# Name tapes and slip-ons all to be OD?



## DirtyDog (16 Sep 2007)

I heard a rumour (yeah, I know :) while at base clothing stores the other day that all cadpat name tapes and unit/rank slip-ons will be reverting back to OD as too many people are having trouble reading rank etc. with the cadpat.

Can we squash this rumour here?


----------



## armyvern (16 Sep 2007)

I can't. I haven't been to work in 2 weeks, but this is the first time I've heard _that_ rumor.

If true, there'll be something in my inbox; if not, perhaps I can squash on Thursday.

Vern


----------



## bick (16 Sep 2007)

The new Air Force rank slip ons and nametags are blue on OD.  Maybe that's where this started.


----------



## Jorkapp (16 Sep 2007)

bick said:
			
		

> The new Air Force rank slip ons and nametags are blue on OD.  Maybe that's where this started.


Navy are Black on OD as well. 

There are still stocks of old OD Army flashes. I've seen them used on older OD clothing, but never on newer issue CADPAT clothing.


----------



## armyvern (16 Sep 2007)

Jorkapp said:
			
		

> Navy are Black on OD as well.
> 
> There are still stocks of old OD Army flashes. I've seen them used on older OD clothing, but never on newer issue CADPAT clothing.



They'd be called "IECS Nametapes."

Of course we still have them. Land CIC and sutents students etc still wear the IECS gortex vice the ICE.

_Edited for damn typo._


----------



## medaid (16 Sep 2007)

Yup, all AF and Navy pers have OG with blue/black threading for their ranks and nametapes.
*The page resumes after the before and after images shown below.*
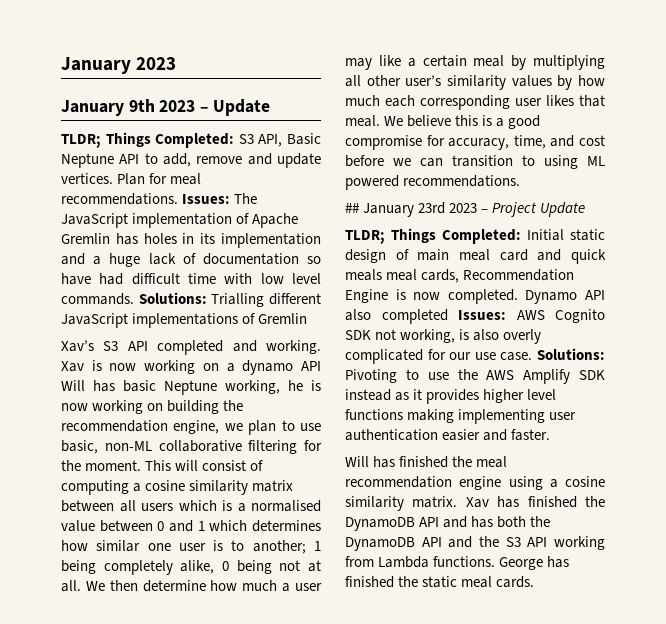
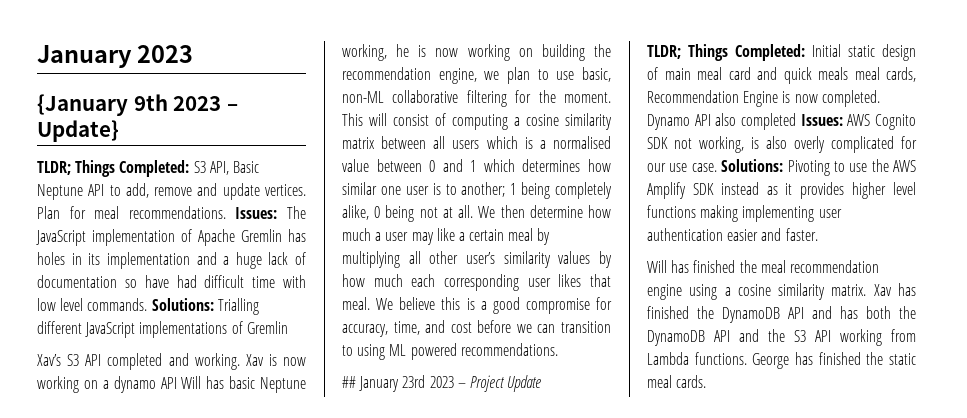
- January 9th 2023 – Update
+ {January 9th 2023 – Update}

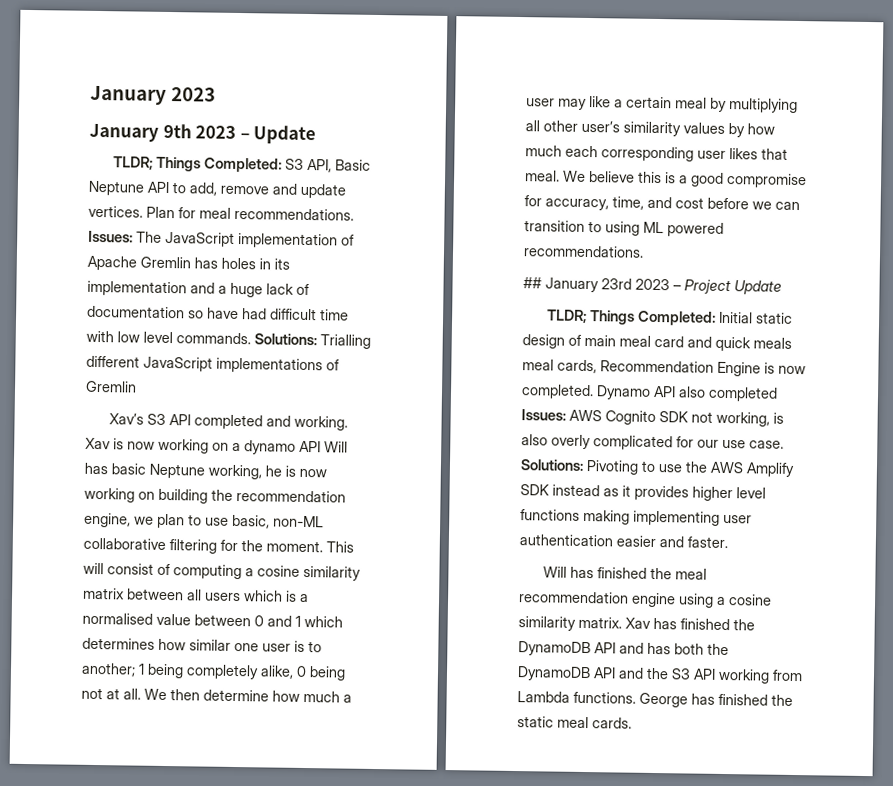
- {January 9th 2023 – Update}
+ January 9th 2023 – Update

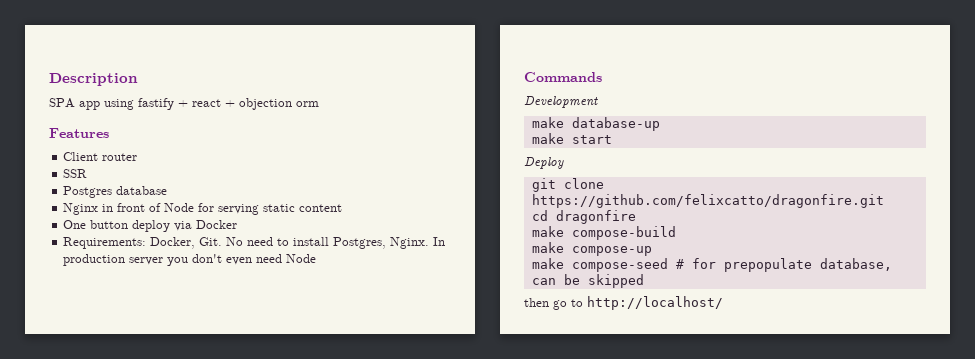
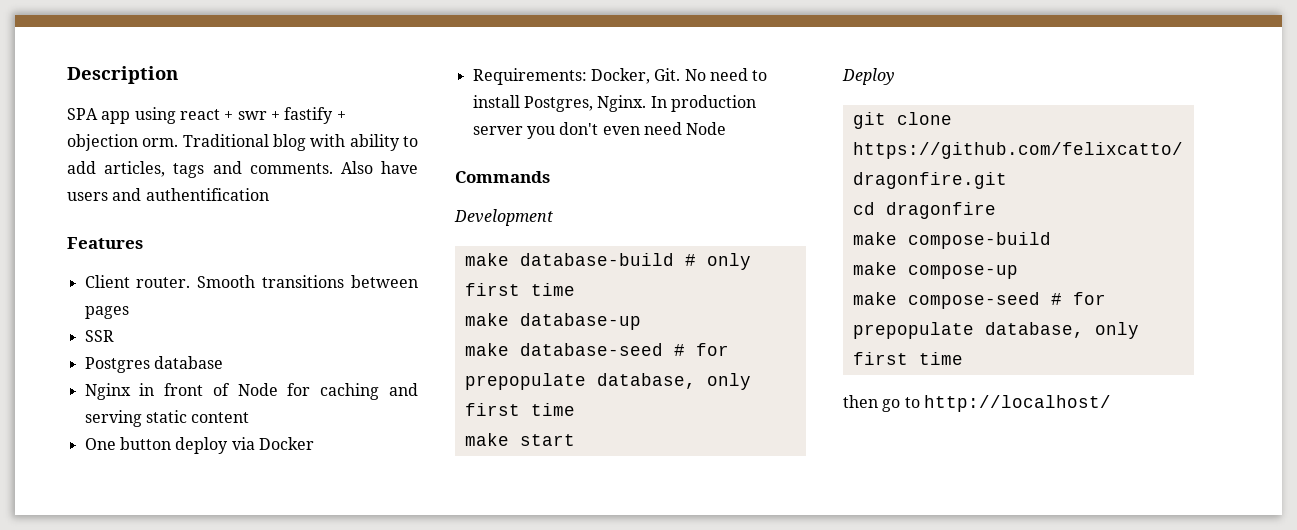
- SPA app using fastify + react + objection orm
+ SPA app using react + swr + fastify + objection orm. Traditional blog with ability to add articles, tags and comments. Also have users and authentification
  Features
- Client router
+ Client router. Smooth transitions between pages
- Nginx in front of Node for serving static content
+ Nginx in front of Node for caching and serving static content
+ make database-build # only first time
  make database-up
+ make database-seed # for prepopulate database, only first time
- make compose-seed # for prepopulate database, can be skipped
+ make compose-seed # for prepopulate database, only first time

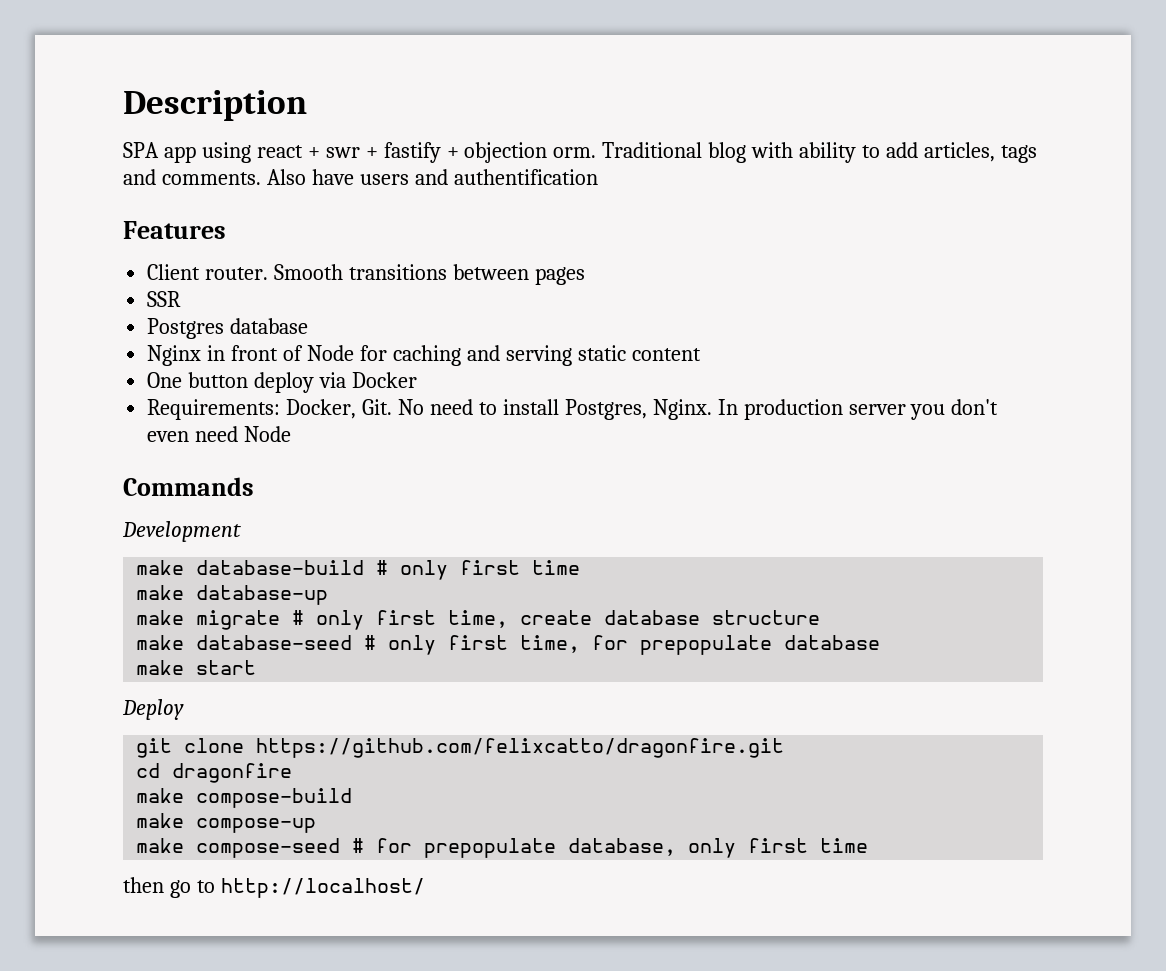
- make database-seed # for prepopulate database, only first time
+ make migrate # only first time, create database structure
+ make database-seed # only first time, for prepopulate database

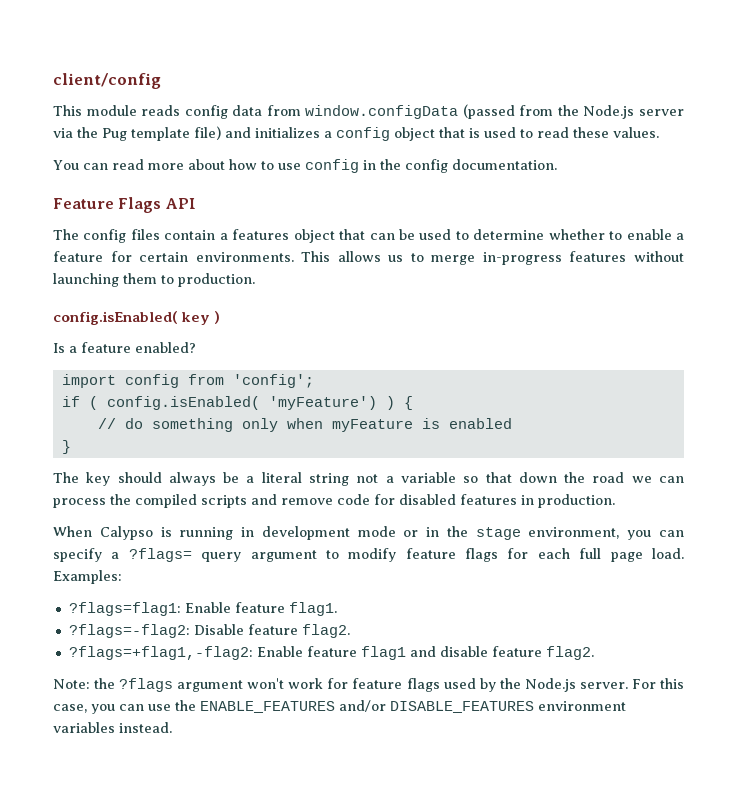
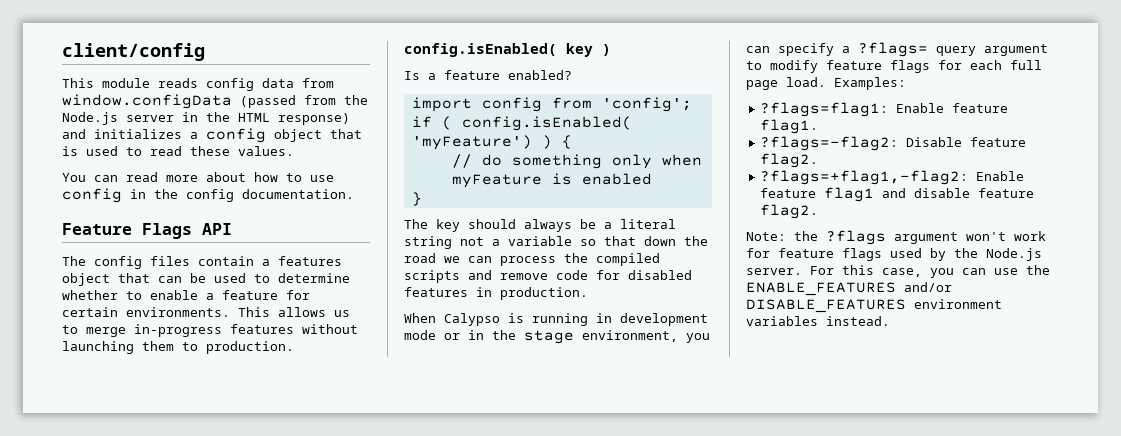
- This module reads config data from window.configData (passed from the Node.js server via the Pug template file) and initializes a config object that is used to read these values.
+ This module reads config data from window.configData (passed from the Node.js server in the HTML response) and initializes a config object that is used to read these values.

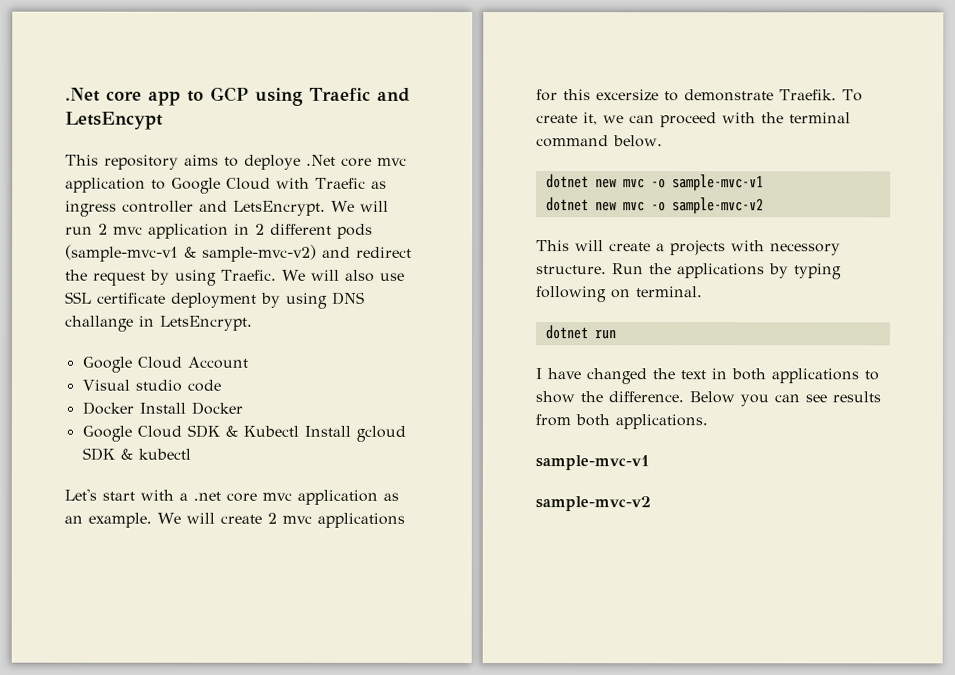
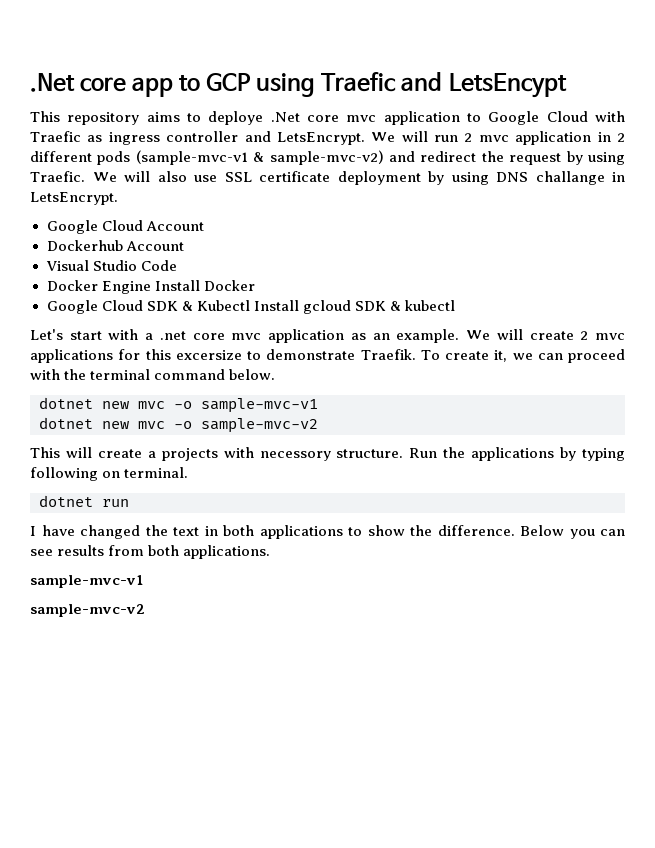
+ Dockerhub Account
- Visual studio code
- Docker Install Docker
+ Visual Studio Code
+ Docker Engine Install Docker

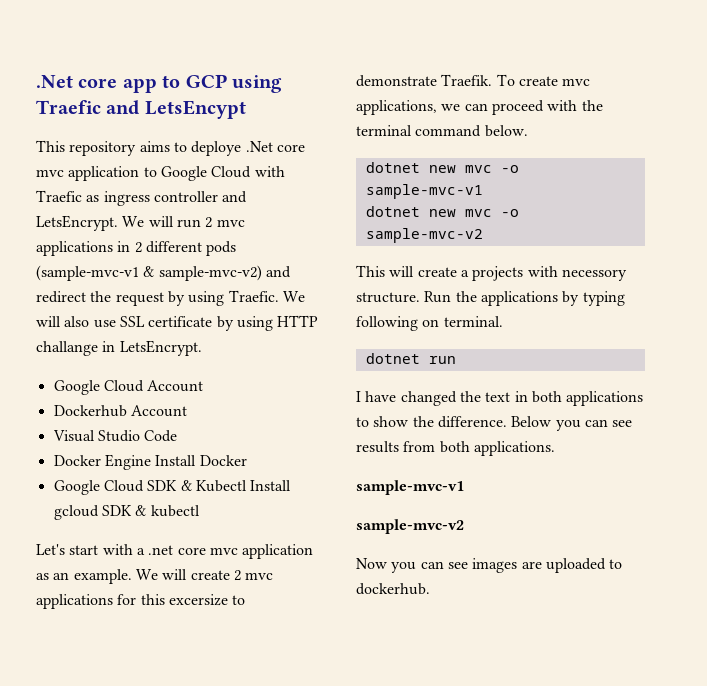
- We will run 2 mvc application in 2 different pods (sample-mvc-v1 & sample-mvc-v2) and redirect the request by using Traefic.
+ We will run 2 mvc applications in 2 different pods (sample-mvc-v1 & sample-mvc-v2) and redirect the request by using Traefic.
- We will also use SSL certificate deployment by using DNS challange in LetsEncrypt.
+ We will also use SSL certificate by using HTTP challange in LetsEncrypt.
- To create it, we can proceed with the terminal command below.
+ To create mvc applications, we can proceed with the terminal command below.
+ Now you can see images are uploaded to dockerhub.

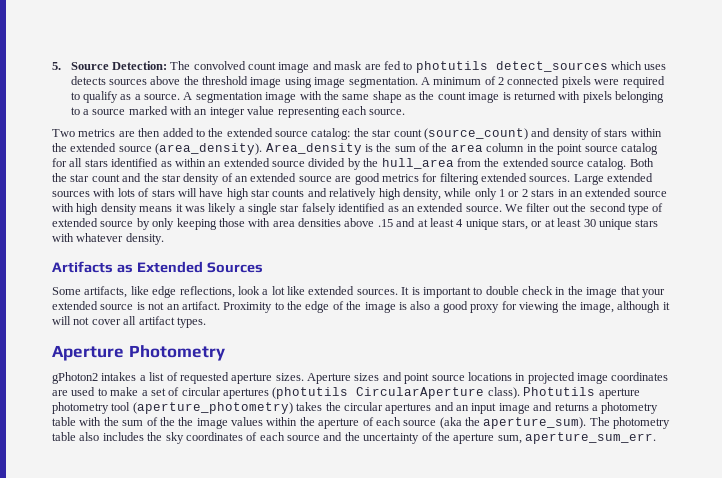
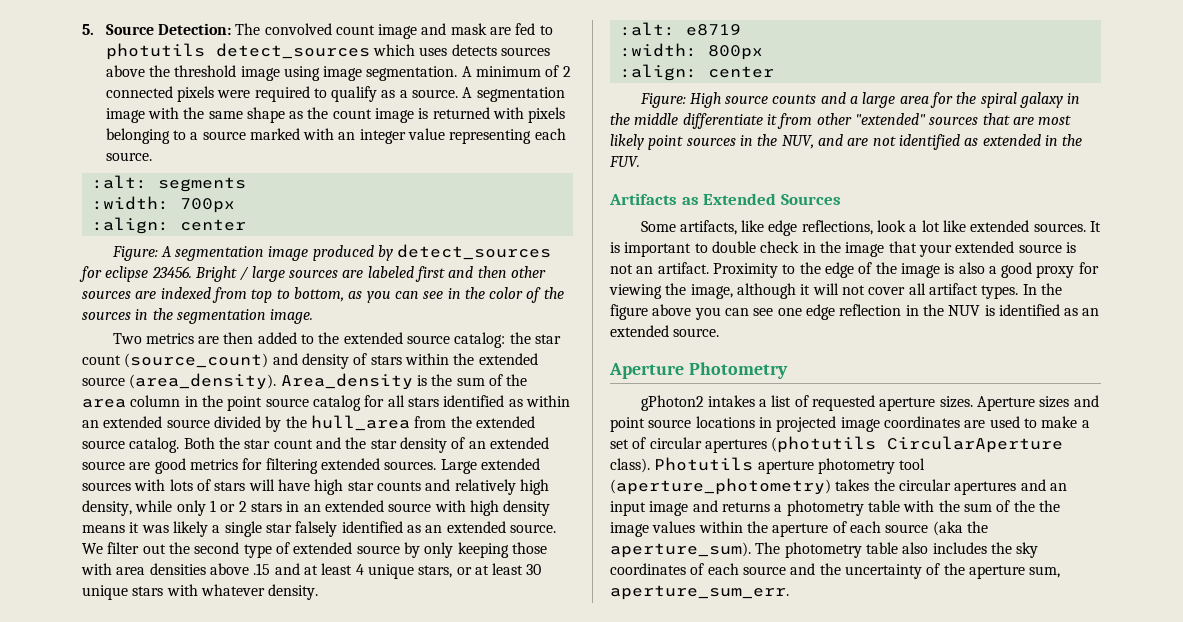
+ :alt: segments
+ :width: 700px
+ :align: center
+ Figure: A segmentation image produced by detect_sources for eclipse 23456. Bright / large sources are labeled first and then other sources are indexed from top to bottom, as you can see in the color of the sources in the segmentation image.
+ :alt: e8719
+ :width: 800px
+ :align: center
+ Figure: High source counts and a large area for the spiral galaxy in the middle differentiate it from other "extended" sources that are most likely point sources in the NUV, and are not identified as extended in the FUV.
+ In the figure above you can see one edge reflection in the NUV is identified as an extended source.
Speaking of which... I need to get some myself :|


----------



## Nfld Sapper (16 Sep 2007)

MedTech said:
			
		

> Yup, all AF and Navy pers have OG with blue/black threading for their ranks and nametapes.
> 
> Speaking of which... I need to get some myself :|



Same here I ran out of CADPAT ones


----------



## Matt_Fisher (20 Sep 2007)

MedTech said:
			
		

> Yup, all AF and Navy pers have OG with blue/black threading for their ranks and nametapes.
> 
> Speaking of which... I need to get some myself :|





			
				Nfld Sapper said:
			
		

> Same here I ran out of CADPAT ones



Let a brother hook you up...1-800-561-3040


----------



## Nfld Sapper (20 Sep 2007)

Matt_Fisher said:
			
		

> Let a brother hook you up...1-800-561-3040



Shameless plug Matt  ;D


----------